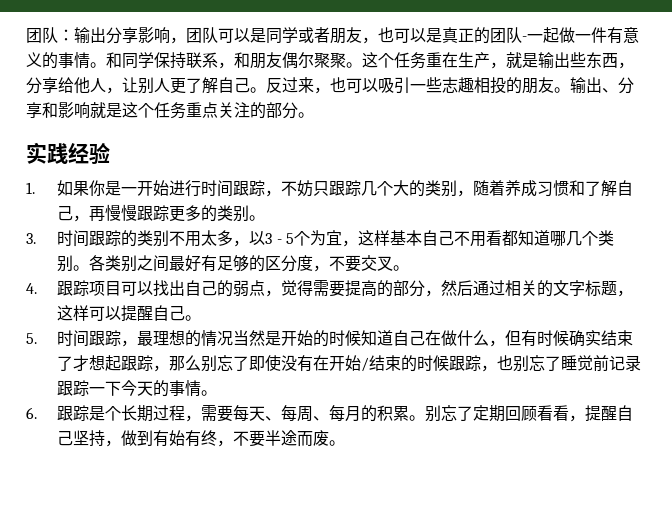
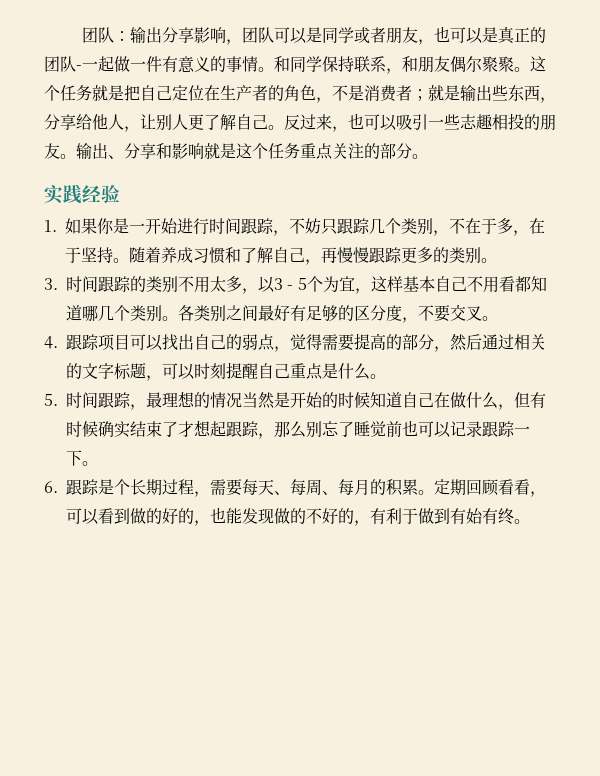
- 这个任务重在生产，就是输出些东西，分享给他人，让别人更了解自己。
+ 这个任务就是把自己定位在生产者的角色，不是消费者；就是输出些东西，分享给他人，让别人更了解自己。
- 1.如果你是一开始进行时间跟踪，不妨只跟踪几个大的类别，随着养成习惯和了解自己，再慢慢跟踪更多的类别。
+ 1.如果你是一开始进行时间跟踪，不妨只跟踪几个类别，不在于多，在于坚持。随着养成习惯和了解自己，再慢慢跟踪更多的类别。
- 4.跟踪项目可以找出自己的弱点，觉得需要提高的部分，然后通过相关的文字标题，这样可以提醒自己。
+ 4.跟踪项目可以找出自己的弱点，觉得需要提高的部分，然后通过相关的文字标题，可以时刻提醒自己重点是什么。
- 5.时间跟踪，最理想的情况当然是开始的时候知道自己在做什么，但有时候确实结束了才想起跟踪，那么别忘了即使没有在开始/结束的时候跟踪，也别忘了睡觉前记录跟踪一下今天的事情。
+ 5.时间跟踪，最理想的情况当然是开始的时候知道自己在做什么，但有时候确实结束了才想起跟踪，那么别忘了睡觉前也可以记录跟踪一下。
- 别忘了定期回顾看看，提醒自己坚持，做到有始有终，不要半途而废。
+ 定期回顾看看，可以看到做的好的，也能发现做的不好的，有利于做到有始有终。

◆ WORK REQUIRED: What's needed is an exact copy of every entry, minus the pictures.

◆ ANSWER TO THIS EXERCISE:
- 这个任务重在生产，就是输出些东西，分享给他人，让别人更了解自己。
+ 这个任务就是把自己定位在生产者的角色，不是消费者；就是输出些东西，分享给他人，让别人更了解自己。
- 1.如果你是一开始进行时间跟踪，不妨只跟踪几个大的类别，随着养成习惯和了解自己，再慢慢跟踪更多的类别。
+ 1.如果你是一开始进行时间跟踪，不妨只跟踪几个类别，不在于多，在于坚持。随着养成习惯和了解自己，再慢慢跟踪更多的类别。
- 4.跟踪项目可以找出自己的弱点，觉得需要提高的部分，然后通过相关的文字标题，这样可以提醒自己。
+ 4.跟踪项目可以找出自己的弱点，觉得需要提高的部分，然后通过相关的文字标题，可以时刻提醒自己重点是什么。
- 5.时间跟踪，最理想的情况当然是开始的时候知道自己在做什么，但有时候确实结束了才想起跟踪，那么别忘了即使没有在开始/结束的时候跟踪，也别忘了睡觉前记录跟踪一下今天的事情。
+ 5.时间跟踪，最理想的情况当然是开始的时候知道自己在做什么，但有时候确实结束了才想起跟踪，那么别忘了睡觉前也可以记录跟踪一下。
- 别忘了定期回顾看看，提醒自己坚持，做到有始有终，不要半途而废。
+ 定期回顾看看，可以看到做的好的，也能发现做的不好的，有利于做到有始有终。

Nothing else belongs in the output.